• **WORK TASK**: Every entry has to be restated word for word.

Stored data entries:

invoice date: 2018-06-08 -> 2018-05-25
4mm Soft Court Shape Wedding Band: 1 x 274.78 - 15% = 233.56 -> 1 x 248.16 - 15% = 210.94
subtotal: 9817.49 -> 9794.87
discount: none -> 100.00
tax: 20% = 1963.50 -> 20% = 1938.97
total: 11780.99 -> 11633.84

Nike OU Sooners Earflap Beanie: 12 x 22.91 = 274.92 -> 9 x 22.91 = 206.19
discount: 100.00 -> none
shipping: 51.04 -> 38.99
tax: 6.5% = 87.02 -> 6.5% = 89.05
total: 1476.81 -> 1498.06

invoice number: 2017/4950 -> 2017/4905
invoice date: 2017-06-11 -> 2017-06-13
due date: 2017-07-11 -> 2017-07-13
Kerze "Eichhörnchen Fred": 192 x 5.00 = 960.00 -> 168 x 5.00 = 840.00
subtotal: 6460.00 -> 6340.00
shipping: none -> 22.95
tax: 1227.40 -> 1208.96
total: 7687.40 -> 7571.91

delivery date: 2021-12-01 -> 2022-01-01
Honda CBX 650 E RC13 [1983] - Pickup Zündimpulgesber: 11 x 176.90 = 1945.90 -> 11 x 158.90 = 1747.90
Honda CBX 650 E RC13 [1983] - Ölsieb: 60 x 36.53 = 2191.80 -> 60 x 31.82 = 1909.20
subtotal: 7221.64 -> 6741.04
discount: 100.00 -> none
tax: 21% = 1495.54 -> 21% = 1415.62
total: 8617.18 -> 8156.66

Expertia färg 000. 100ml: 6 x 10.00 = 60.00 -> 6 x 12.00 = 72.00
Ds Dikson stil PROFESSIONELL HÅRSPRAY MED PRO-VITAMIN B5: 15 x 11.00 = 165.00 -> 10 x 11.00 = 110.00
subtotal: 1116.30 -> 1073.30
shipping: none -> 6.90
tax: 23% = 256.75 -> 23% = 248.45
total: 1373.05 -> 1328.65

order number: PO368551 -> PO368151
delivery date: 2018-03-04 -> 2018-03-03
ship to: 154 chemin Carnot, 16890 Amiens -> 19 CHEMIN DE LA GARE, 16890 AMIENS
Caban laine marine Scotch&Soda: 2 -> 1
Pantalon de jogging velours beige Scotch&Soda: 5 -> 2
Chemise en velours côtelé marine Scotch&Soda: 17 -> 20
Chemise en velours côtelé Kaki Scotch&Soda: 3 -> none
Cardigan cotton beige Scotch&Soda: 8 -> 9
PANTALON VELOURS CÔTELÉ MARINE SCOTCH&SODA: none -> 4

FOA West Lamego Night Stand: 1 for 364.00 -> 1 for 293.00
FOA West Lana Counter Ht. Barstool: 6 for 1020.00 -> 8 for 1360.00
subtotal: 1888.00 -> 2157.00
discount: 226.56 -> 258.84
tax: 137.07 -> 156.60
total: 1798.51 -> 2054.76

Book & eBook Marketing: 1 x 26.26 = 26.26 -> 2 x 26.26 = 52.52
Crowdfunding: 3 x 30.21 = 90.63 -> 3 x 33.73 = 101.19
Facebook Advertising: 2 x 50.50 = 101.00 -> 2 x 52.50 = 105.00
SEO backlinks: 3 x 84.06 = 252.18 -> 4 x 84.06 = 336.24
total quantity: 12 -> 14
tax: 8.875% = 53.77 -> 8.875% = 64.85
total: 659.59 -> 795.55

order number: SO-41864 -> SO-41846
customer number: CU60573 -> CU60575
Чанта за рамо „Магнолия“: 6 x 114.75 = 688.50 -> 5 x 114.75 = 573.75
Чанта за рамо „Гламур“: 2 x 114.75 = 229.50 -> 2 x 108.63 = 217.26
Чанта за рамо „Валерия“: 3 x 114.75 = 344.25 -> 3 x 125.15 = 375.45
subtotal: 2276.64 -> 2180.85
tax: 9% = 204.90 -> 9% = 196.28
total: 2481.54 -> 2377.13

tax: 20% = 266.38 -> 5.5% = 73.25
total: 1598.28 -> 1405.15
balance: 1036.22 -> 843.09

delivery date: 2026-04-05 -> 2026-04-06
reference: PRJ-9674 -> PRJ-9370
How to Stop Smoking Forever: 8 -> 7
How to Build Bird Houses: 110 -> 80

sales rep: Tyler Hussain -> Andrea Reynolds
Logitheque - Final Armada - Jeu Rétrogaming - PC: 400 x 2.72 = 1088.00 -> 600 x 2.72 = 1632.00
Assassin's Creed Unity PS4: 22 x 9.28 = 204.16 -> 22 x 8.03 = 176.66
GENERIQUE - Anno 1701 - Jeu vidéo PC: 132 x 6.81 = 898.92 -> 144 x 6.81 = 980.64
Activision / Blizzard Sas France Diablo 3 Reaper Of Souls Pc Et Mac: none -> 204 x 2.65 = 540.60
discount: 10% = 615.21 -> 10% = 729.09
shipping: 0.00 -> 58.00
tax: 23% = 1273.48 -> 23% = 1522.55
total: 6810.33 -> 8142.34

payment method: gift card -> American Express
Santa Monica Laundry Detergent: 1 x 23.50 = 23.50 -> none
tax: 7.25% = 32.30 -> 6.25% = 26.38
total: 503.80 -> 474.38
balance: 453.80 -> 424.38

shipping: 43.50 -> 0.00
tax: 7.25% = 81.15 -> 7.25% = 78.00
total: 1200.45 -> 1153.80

• **ANSWER FOR THIS EXERCISE**:
invoice date: 2018-06-08 -> 2018-05-25
4mm Soft Court Shape Wedding Band: 1 x 274.78 - 15% = 233.56 -> 1 x 248.16 - 15% = 210.94
subtotal: 9817.49 -> 9794.87
discount: none -> 100.00
tax: 20% = 1963.50 -> 20% = 1938.97
total: 11780.99 -> 11633.84

Nike OU Sooners Earflap Beanie: 12 x 22.91 = 274.92 -> 9 x 22.91 = 206.19
discount: 100.00 -> none
shipping: 51.04 -> 38.99
tax: 6.5% = 87.02 -> 6.5% = 89.05
total: 1476.81 -> 1498.06

invoice number: 2017/4950 -> 2017/4905
invoice date: 2017-06-11 -> 2017-06-13
due date: 2017-07-11 -> 2017-07-13
Kerze "Eichhörnchen Fred": 192 x 5.00 = 960.00 -> 168 x 5.00 = 840.00
subtotal: 6460.00 -> 6340.00
shipping: none -> 22.95
tax: 1227.40 -> 1208.96
total: 7687.40 -> 7571.91

delivery date: 2021-12-01 -> 2022-01-01
Honda CBX 650 E RC13 [1983] - Pickup Zündimpulgesber: 11 x 176.90 = 1945.90 -> 11 x 158.90 = 1747.90
Honda CBX 650 E RC13 [1983] - Ölsieb: 60 x 36.53 = 2191.80 -> 60 x 31.82 = 1909.20
subtotal: 7221.64 -> 6741.04
discount: 100.00 -> none
tax: 21% = 1495.54 -> 21% = 1415.62
total: 8617.18 -> 8156.66

Expertia färg 000. 100ml: 6 x 10.00 = 60.00 -> 6 x 12.00 = 72.00
Ds Dikson stil PROFESSIONELL HÅRSPRAY MED PRO-VITAMIN B5: 15 x 11.00 = 165.00 -> 10 x 11.00 = 110.00
subtotal: 1116.30 -> 1073.30
shipping: none -> 6.90
tax: 23% = 256.75 -> 23% = 248.45
total: 1373.05 -> 1328.65

order number: PO368551 -> PO368151
delivery date: 2018-03-04 -> 2018-03-03
ship to: 154 chemin Carnot, 16890 Amiens -> 19 CHEMIN DE LA GARE, 16890 AMIENS
Caban laine marine Scotch&Soda: 2 -> 1
Pantalon de jogging velours beige Scotch&Soda: 5 -> 2
Chemise en velours côtelé marine Scotch&Soda: 17 -> 20
Chemise en velours côtelé Kaki Scotch&Soda: 3 -> none
Cardigan cotton beige Scotch&Soda: 8 -> 9
PANTALON VELOURS CÔTELÉ MARINE SCOTCH&SODA: none -> 4

FOA West Lamego Night Stand: 1 for 364.00 -> 1 for 293.00
FOA West Lana Counter Ht. Barstool: 6 for 1020.00 -> 8 for 1360.00
subtotal: 1888.00 -> 2157.00
discount: 226.56 -> 258.84
tax: 137.07 -> 156.60
total: 1798.51 -> 2054.76

Book & eBook Marketing: 1 x 26.26 = 26.26 -> 2 x 26.26 = 52.52
Crowdfunding: 3 x 30.21 = 90.63 -> 3 x 33.73 = 101.19
Facebook Advertising: 2 x 50.50 = 101.00 -> 2 x 52.50 = 105.00
SEO backlinks: 3 x 84.06 = 252.18 -> 4 x 84.06 = 336.24
total quantity: 12 -> 14
tax: 8.875% = 53.77 -> 8.875% = 64.85
total: 659.59 -> 795.55

order number: SO-41864 -> SO-41846
customer number: CU60573 -> CU60575
Чанта за рамо „Магнолия“: 6 x 114.75 = 688.50 -> 5 x 114.75 = 573.75
Чанта за рамо „Гламур“: 2 x 114.75 = 229.50 -> 2 x 108.63 = 217.26
Чанта за рамо „Валерия“: 3 x 114.75 = 344.25 -> 3 x 125.15 = 375.45
subtotal: 2276.64 -> 2180.85
tax: 9% = 204.90 -> 9% = 196.28
total: 2481.54 -> 2377.13

tax: 20% = 266.38 -> 5.5% = 73.25
total: 1598.28 -> 1405.15
balance: 1036.22 -> 843.09

delivery date: 2026-04-05 -> 2026-04-06
reference: PRJ-9674 -> PRJ-9370
How to Stop Smoking Forever: 8 -> 7
How to Build Bird Houses: 110 -> 80

sales rep: Tyler Hussain -> Andrea Reynolds
Logitheque - Final Armada - Jeu Rétrogaming - PC: 400 x 2.72 = 1088.00 -> 600 x 2.72 = 1632.00
Assassin's Creed Unity PS4: 22 x 9.28 = 204.16 -> 22 x 8.03 = 176.66
GENERIQUE - Anno 1701 - Jeu vidéo PC: 132 x 6.81 = 898.92 -> 144 x 6.81 = 980.64
Activision / Blizzard Sas France Diablo 3 Reaper Of Souls Pc Et Mac: none -> 204 x 2.65 = 540.60
discount: 10% = 615.21 -> 10% = 729.09
shipping: 0.00 -> 58.00
tax: 23% = 1273.48 -> 23% = 1522.55
total: 6810.33 -> 8142.34

payment method: gift card -> American Express
Santa Monica Laundry Detergent: 1 x 23.50 = 23.50 -> none
tax: 7.25% = 32.30 -> 6.25% = 26.38
total: 503.80 -> 474.38
balance: 453.80 -> 424.38

shipping: 43.50 -> 0.00
tax: 7.25% = 81.15 -> 7.25% = 78.00
total: 1200.45 -> 1153.80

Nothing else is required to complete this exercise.